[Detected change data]
= = = = =
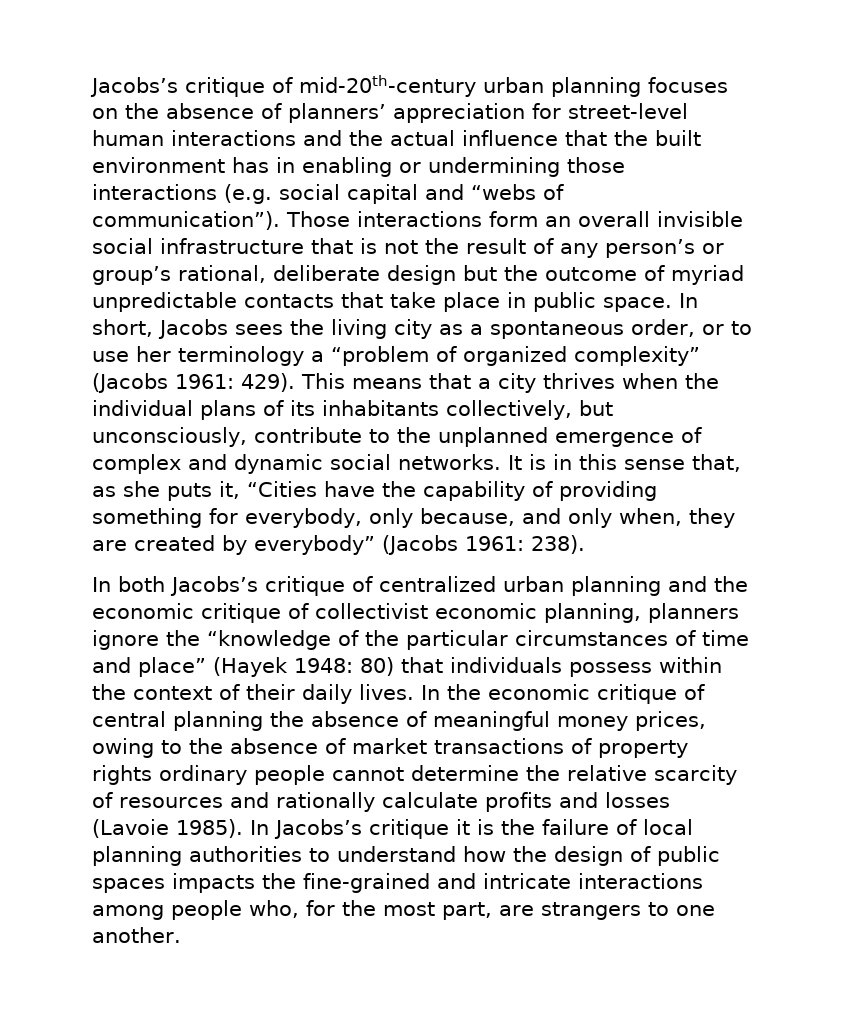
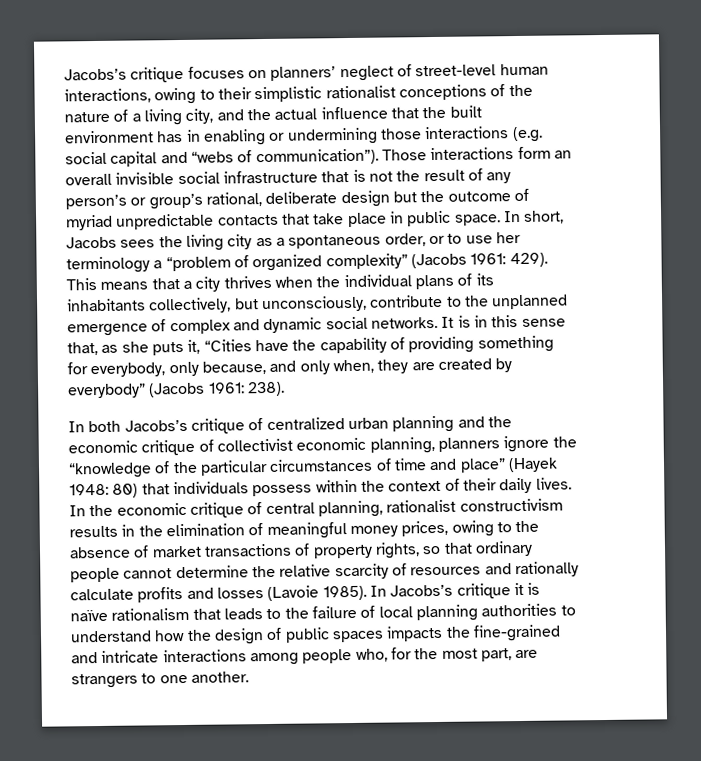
- Jacobs’s critique of mid-20th-century urban planning focuses on the absence of planners’ appreciation for street-level human interactions and the actual influence that the built environment has in enabling or undermining those interactions (e.g. social capital and “webs of communication”).
+ Jacobs’s critique focuses on planners’ neglect of street-level human interactions, owing to their simplistic rationalist conceptions of the nature of a living city, and the actual influence that the built environment has in enabling or undermining those interactions (e.g. social capital and “webs of communication”).
- In the economic critique of central planning the absence of meaningful money prices, owing to the absence of market transactions of property rights ordinary people cannot determine the relative scarcity of resources and rationally calculate profits and losses (Lavoie 1985).
+ In the economic critique of central planning, rationalist constructivism results in the elimination of meaningful money prices, owing to the absence of market transactions of property rights, so that ordinary people cannot determine the relative scarcity of resources and rationally calculate profits and losses (Lavoie 1985).
- In Jacobs’s critique it is the failure of local planning authorities to understand how the design of public spaces impacts the fine-grained and intricate interactions among people who, for the most part, are strangers to one another.
+ In Jacobs’s critique it is naïve rationalism that leads to the failure of local planning authorities to understand how the design of public spaces impacts the fine-grained and intricate interactions among people who, for the most part, are strangers to one another.

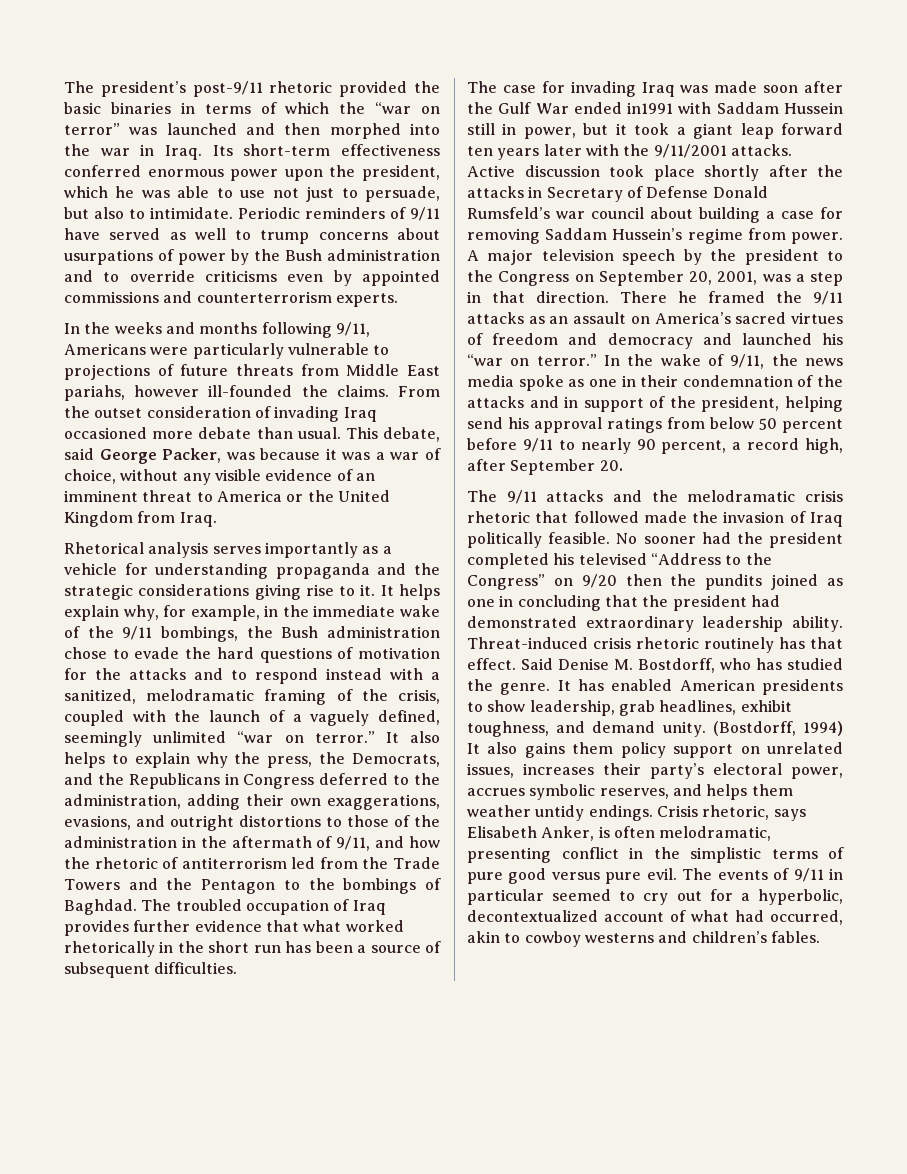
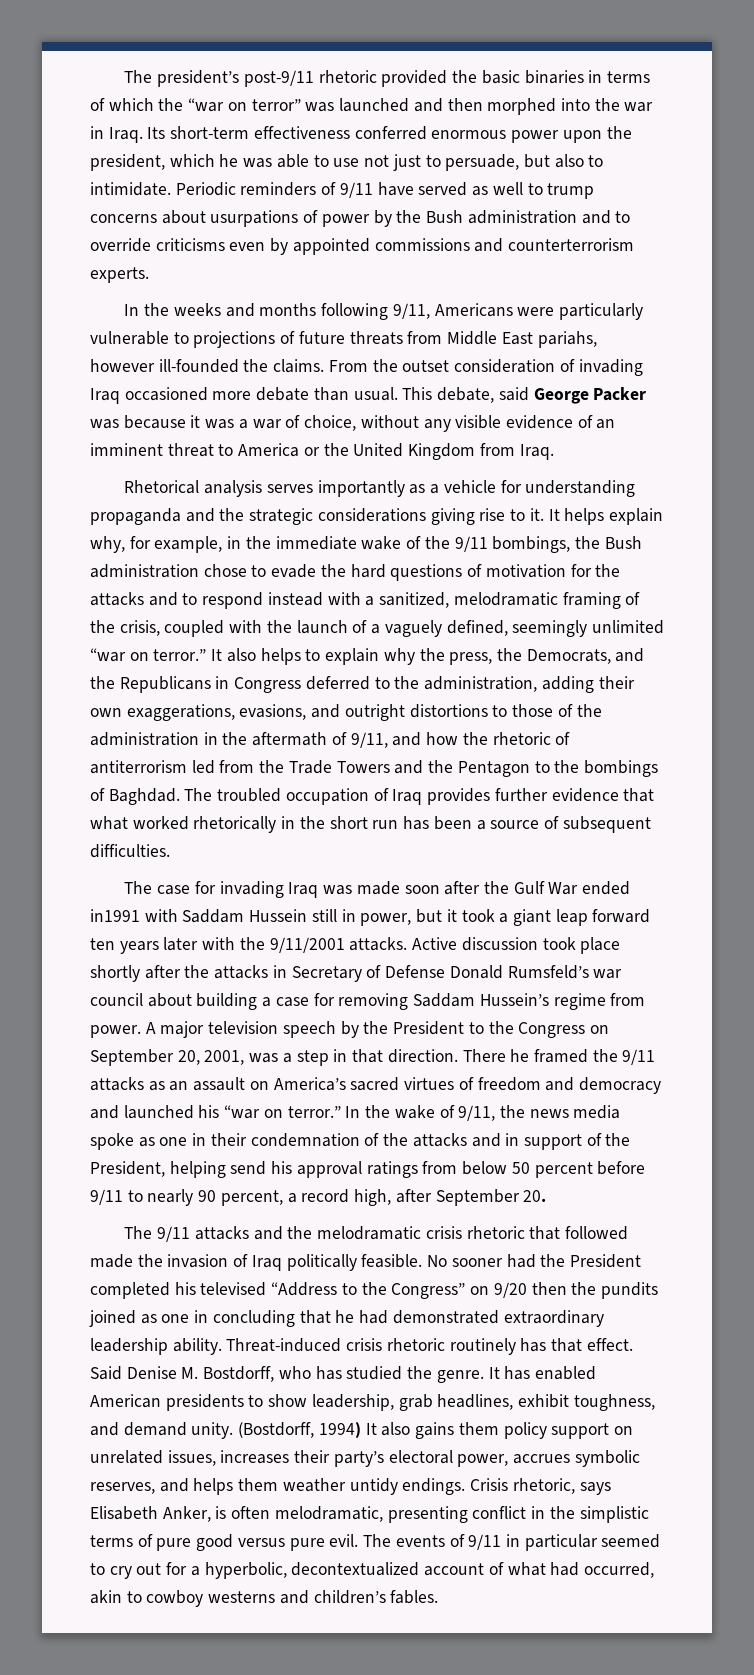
- This debate, said George Packer, was because it was a war of choice, without any visible evidence of an imminent threat to America or the United Kingdom from Iraq.
+ This debate, said George Packer was because it was a war of choice, without any visible evidence of an imminent threat to America or the United Kingdom from Iraq.
- A major television speech by the president to the Congress on September 20, 2001, was a step in that direction.
+ A major television speech by the President to the Congress on September 20, 2001, was a step in that direction.
- In the wake of 9/11, the news media spoke as one in their condemnation of the attacks and in support of the president, helping send his approval ratings from below 50 percent before 9/11 to nearly 90 percent, a record high, after September 20.
+ In the wake of 9/11, the news media spoke as one in their condemnation of the attacks and in support of the President, helping send his approval ratings from below 50 percent before 9/11 to nearly 90 percent, a record high, after September 20.
- No sooner had the president completed his televised “Address to the Congress” on 9/20 then the pundits joined as one in concluding that the president had demonstrated extraordinary leadership ability.
+ No sooner had the President completed his televised “Address to the Congress” on 9/20 then the pundits joined as one in concluding that he had demonstrated extraordinary leadership ability.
= = = = =
WORK ITEM
Please write out every record above exactly, but leave the pictures out.

RESULT
- Jacobs’s critique of mid-20th-century urban planning focuses on the absence of planners’ appreciation for street-level human interactions and the actual influence that the built environment has in enabling or undermining those interactions (e.g. social capital and “webs of communication”).
+ Jacobs’s critique focuses on planners’ neglect of street-level human interactions, owing to their simplistic rationalist conceptions of the nature of a living city, and the actual influence that the built environment has in enabling or undermining those interactions (e.g. social capital and “webs of communication”).
- In the economic critique of central planning the absence of meaningful money prices, owing to the absence of market transactions of property rights ordinary people cannot determine the relative scarcity of resources and rationally calculate profits and losses (Lavoie 1985).
+ In the economic critique of central planning, rationalist constructivism results in the elimination of meaningful money prices, owing to the absence of market transactions of property rights, so that ordinary people cannot determine the relative scarcity of resources and rationally calculate profits and losses (Lavoie 1985).
- In Jacobs’s critique it is the failure of local planning authorities to understand how the design of public spaces impacts the fine-grained and intricate interactions among people who, for the most part, are strangers to one another.
+ In Jacobs’s critique it is naïve rationalism that leads to the failure of local planning authorities to understand how the design of public spaces impacts the fine-grained and intricate interactions among people who, for the most part, are strangers to one another.

- This debate, said George Packer, was because it was a war of choice, without any visible evidence of an imminent threat to America or the United Kingdom from Iraq.
+ This debate, said George Packer was because it was a war of choice, without any visible evidence of an imminent threat to America or the United Kingdom from Iraq.
- A major television speech by the president to the Congress on September 20, 2001, was a step in that direction.
+ A major television speech by the President to the Congress on September 20, 2001, was a step in that direction.
- In the wake of 9/11, the news media spoke as one in their condemnation of the attacks and in support of the president, helping send his approval ratings from below 50 percent before 9/11 to nearly 90 percent, a record high, after September 20.
+ In the wake of 9/11, the news media spoke as one in their condemnation of the attacks and in support of the President, helping send his approval ratings from below 50 percent before 9/11 to nearly 90 percent, a record high, after September 20.
- No sooner had the president completed his televised “Address to the Congress” on 9/20 then the pundits joined as one in concluding that the president had demonstrated extraordinary leadership ability.
+ No sooner had the President completed his televised “Address to the Congress” on 9/20 then the pundits joined as one in concluding that he had demonstrated extraordinary leadership ability.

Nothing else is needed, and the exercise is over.